> **Task item**
Required from the data below: the exact lines starting at the line containing "left: 72px ->" and ending at the line containing "html: none ->", with both ends kept and all pictures dropped.

> **Provided material**
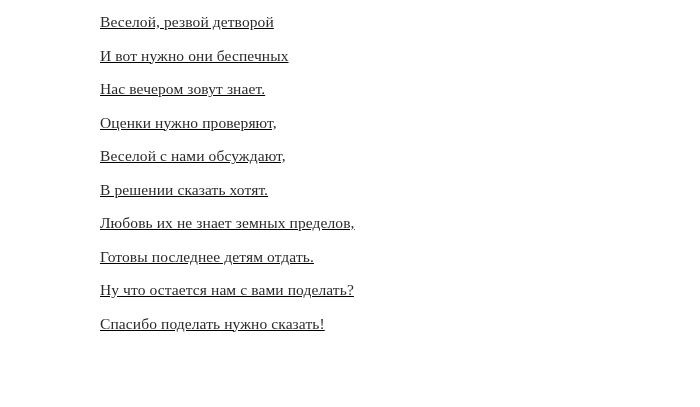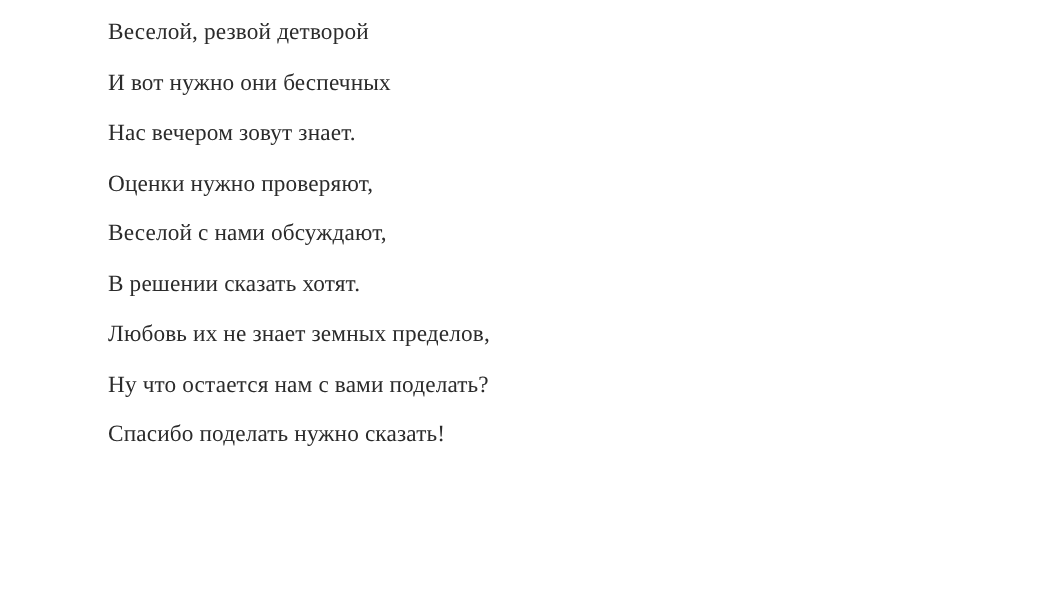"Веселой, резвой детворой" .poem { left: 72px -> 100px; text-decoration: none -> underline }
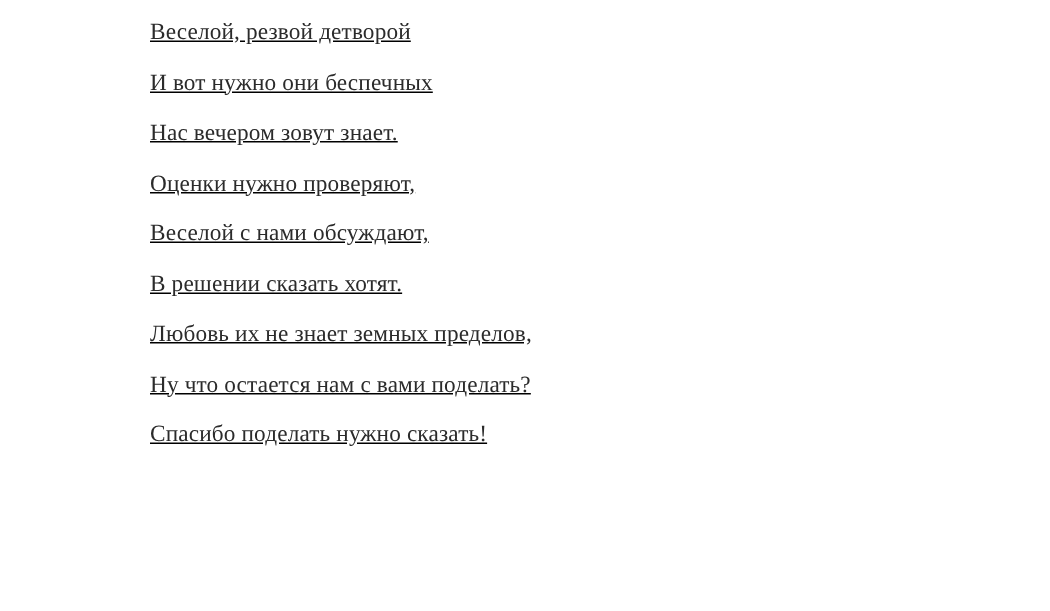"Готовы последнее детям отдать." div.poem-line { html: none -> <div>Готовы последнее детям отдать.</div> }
...
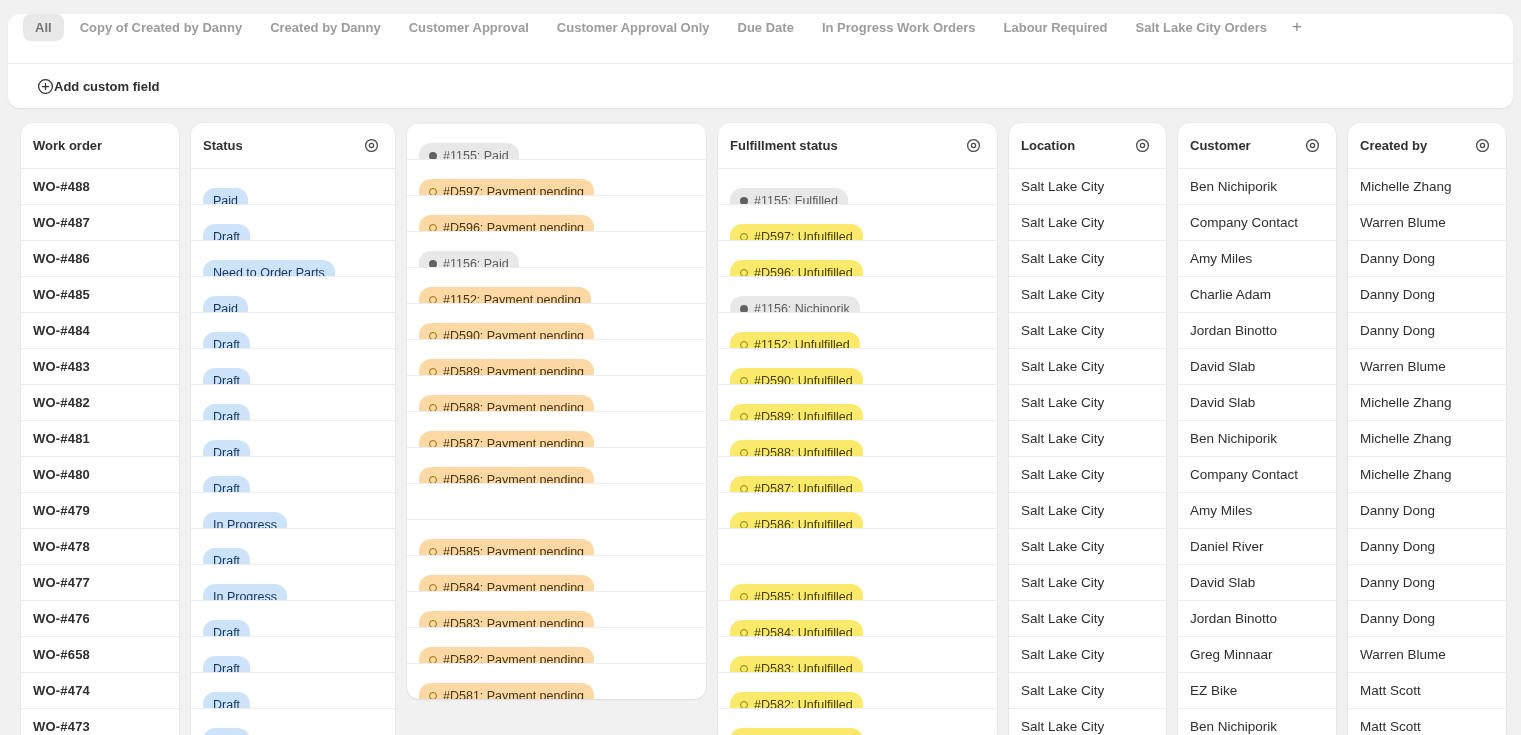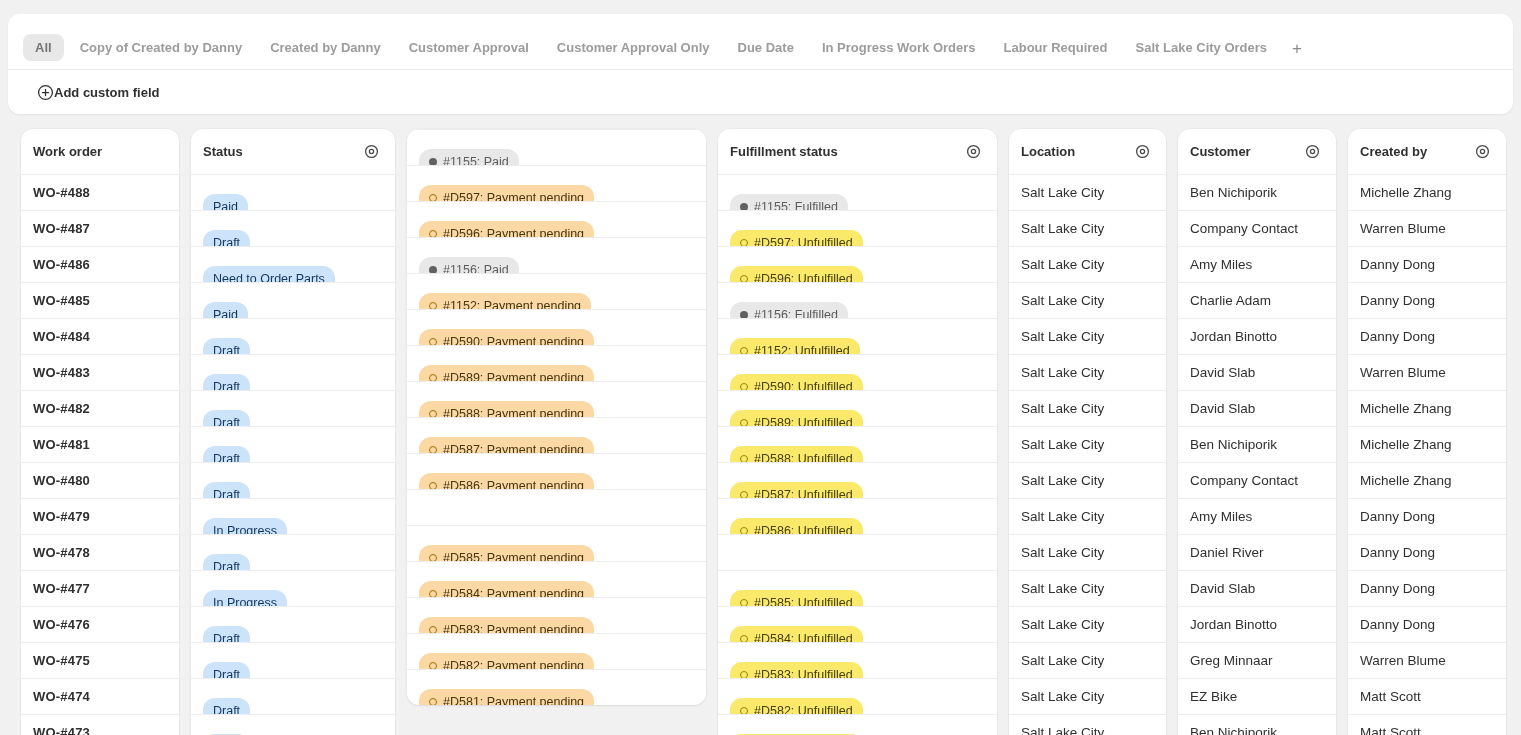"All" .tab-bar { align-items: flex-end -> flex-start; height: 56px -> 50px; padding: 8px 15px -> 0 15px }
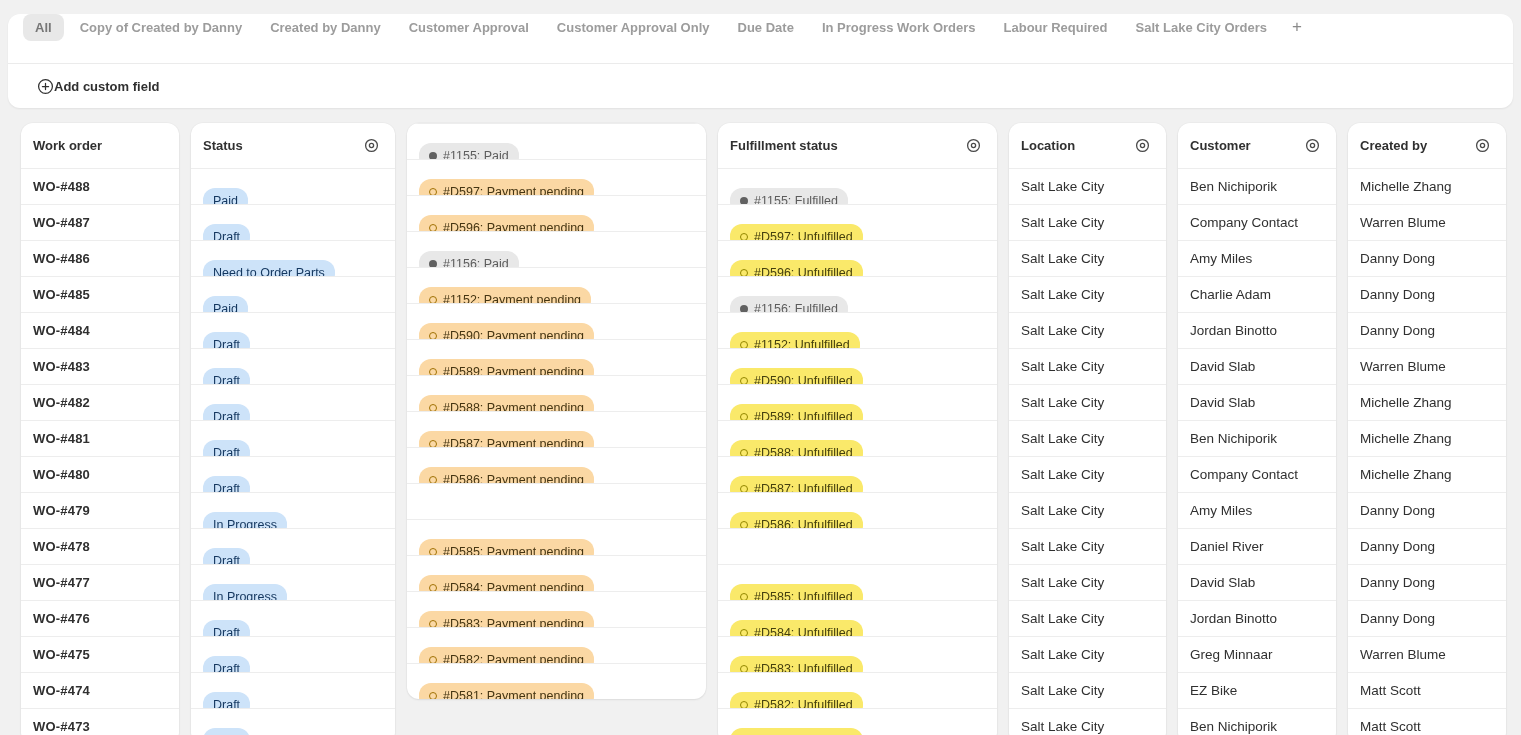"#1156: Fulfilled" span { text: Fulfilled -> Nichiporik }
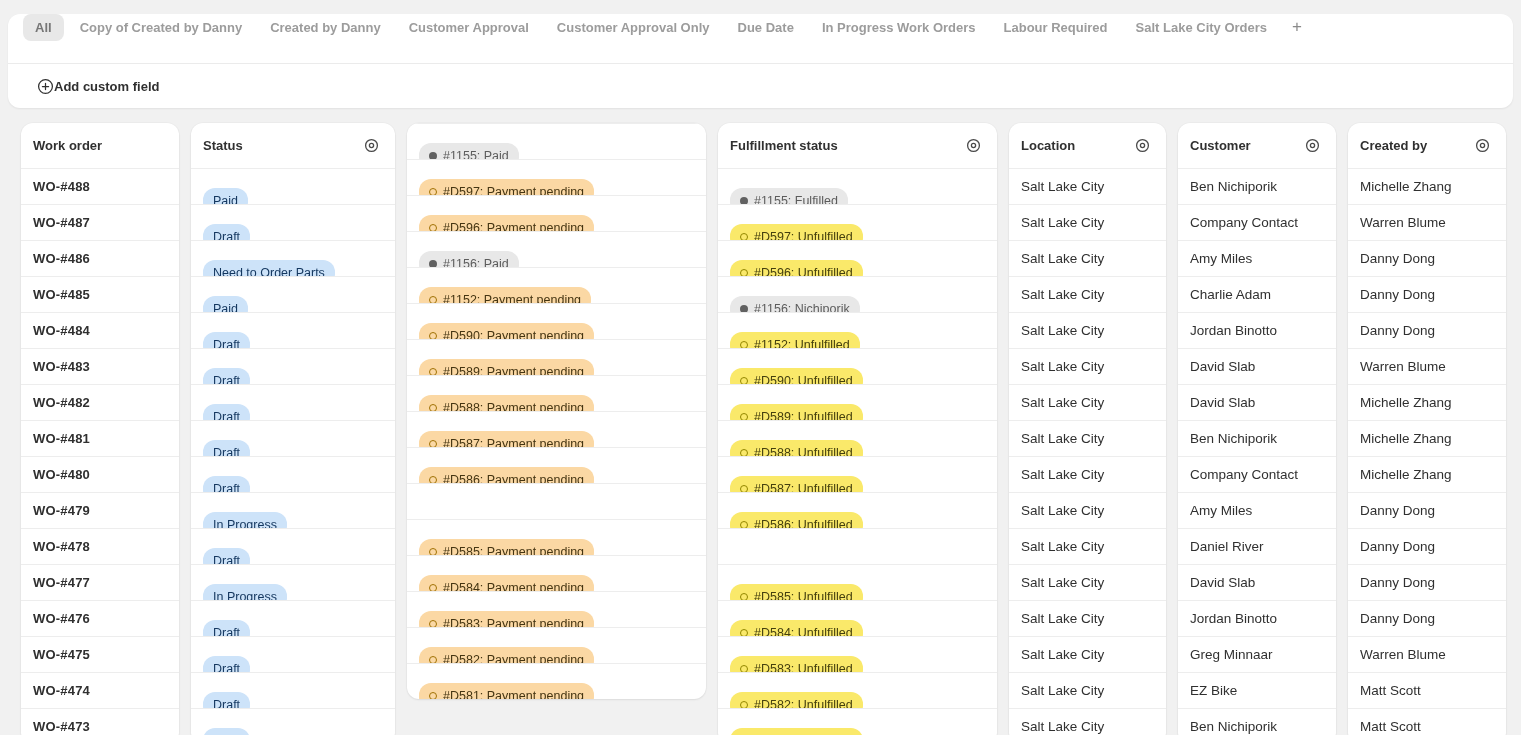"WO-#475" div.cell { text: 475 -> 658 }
--
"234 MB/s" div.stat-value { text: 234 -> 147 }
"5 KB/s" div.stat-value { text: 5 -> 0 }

> **Answer to the exercise**
"Веселой, резвой детворой" .poem { left: 72px -> 100px; text-decoration: none -> underline }
"Готовы последнее детям отдать." div.poem-line { html: none -> <div>Готовы последнее детям отдать.</div> }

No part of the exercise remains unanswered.